There’s a Checklist for That

My wife loves checklists. A lawyer by training (I am too – pity our children), she thrives on detail. She has lived the organized life for the 40 years I have known her. Her reliance on checklists took off during her first job after college.

She worked for a travel company as their onsite representative for travel groups. The job took her around the world. But the days were long and grueling, filled with thankless tasks and problems rising by the hour. Imagine tracking the details for large tourist groups from the U.S. traveling in foreign countries for the first time. Her solution–checklists.

Her fondness for checklists helped her through law school, her budding career as a lawyer, and our family’s somewhat nomadic lifestyle. As our children grew up, we moved several times which meant managing hundreds of details. Moving with young children combines the sophistication of military maneuvers with total chaos. Changing schools alone presents a logistical nightmare. Yet we made it through each move unscathed thanks to my wife and her checklists.

Now, there are two ways the story can go when you have an organized spouse who loves checklists. It can drive you mad. Or, the path I recommend, it can lead you to embrace the checklist culture. Let’s explore why.

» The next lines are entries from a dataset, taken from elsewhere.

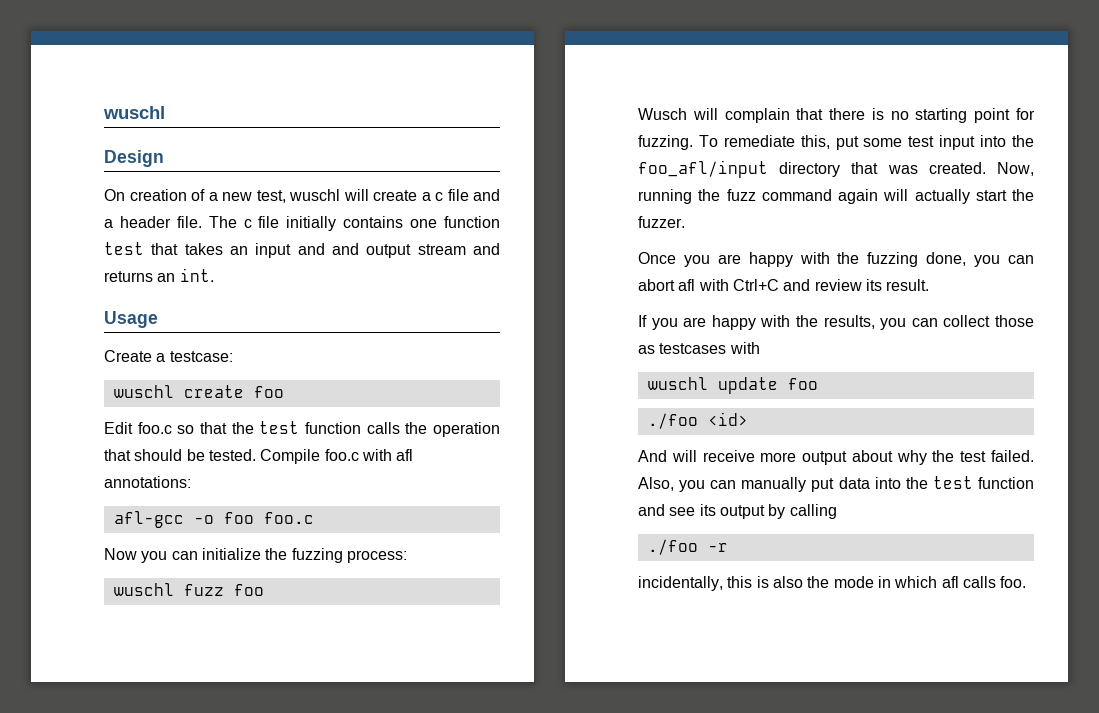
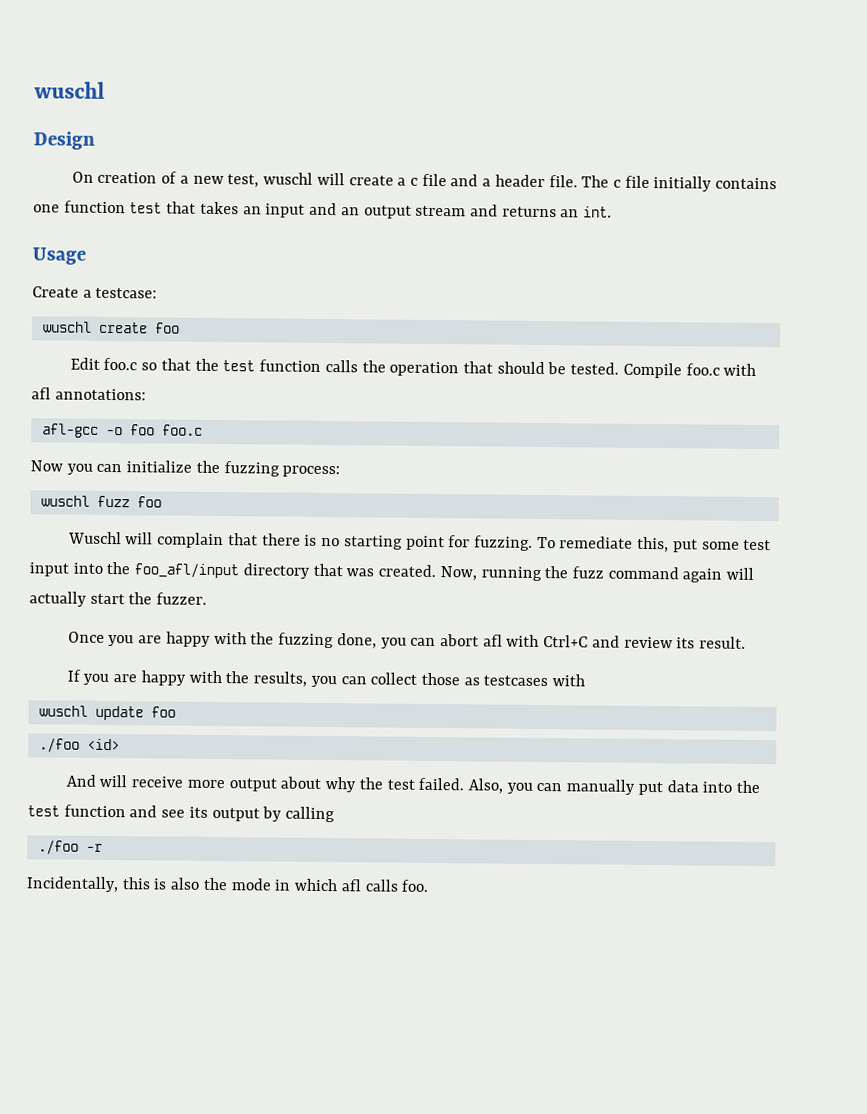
[332,243,359,255] and -> [340,207,360,216] an
[638,108,687,120] Wusch -> [67,531,122,545] Wuschl
[638,576,723,591] incidentally, -> [26,876,119,893] Incidentally,

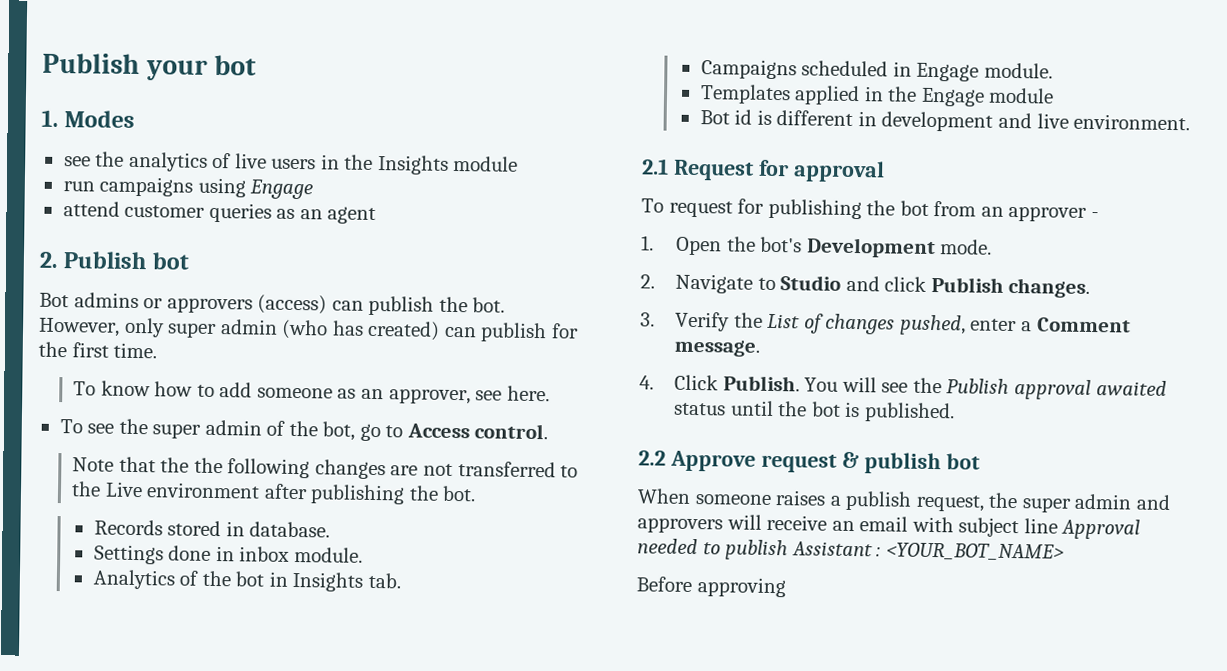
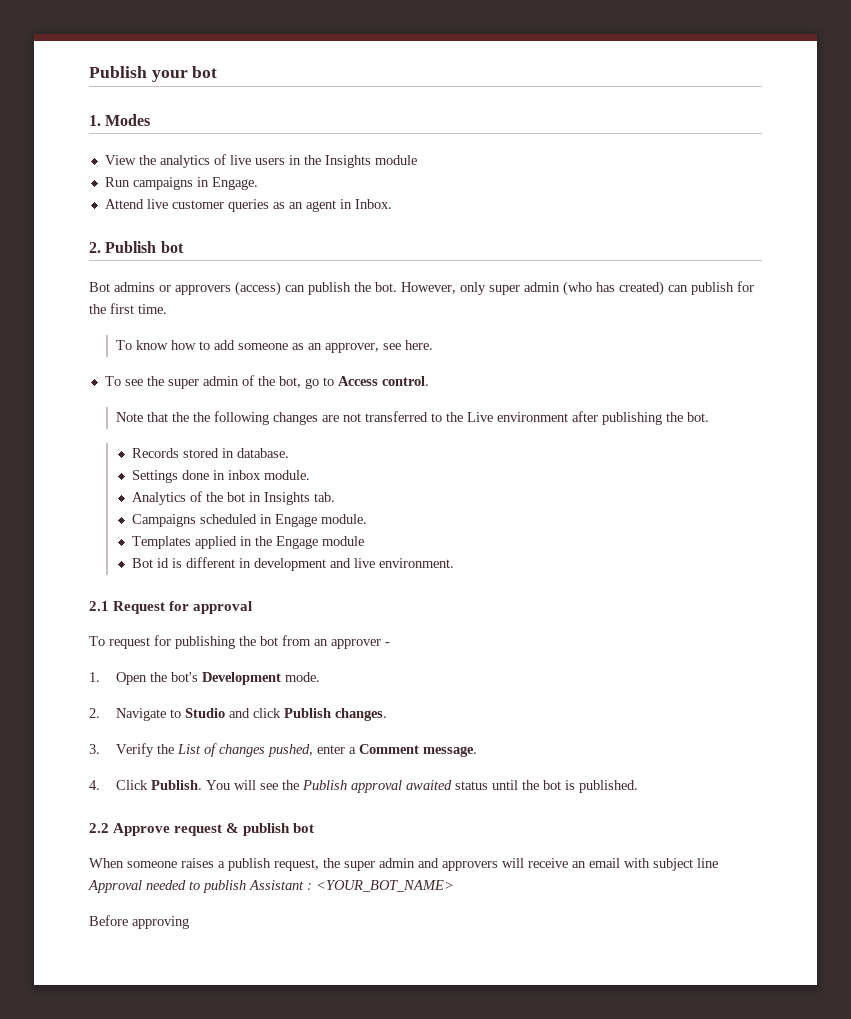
[63,156,91,167] see -> [104,155,136,165] View
[62,176,314,200] [62,201,120,217] run campaigns using Engage // attend -> [104,177,258,190] [104,199,168,209] Run campaigns in Engage. // Attend live
(377, 215) none -> [339,199,392,209] in Inbox.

Checklists Can Save Your Life

You might call Atul Gawande an overachiever. The child of immigrant parents, Gawande graduated from Stanford University. He was a Rhodes Scholar, earning an M.A. from Balliol College, Oxford. Gawande received his medical degree from Harvard Medical School as well as a Master of Public Health from the Harvard School of Public Health. He has a long and impressive list of honors, awards such as the “Genius Grant” (a MacArthur Fellowship), and “100 Most …” placements.  And along the way, he published several books including The Checklist Manifesto.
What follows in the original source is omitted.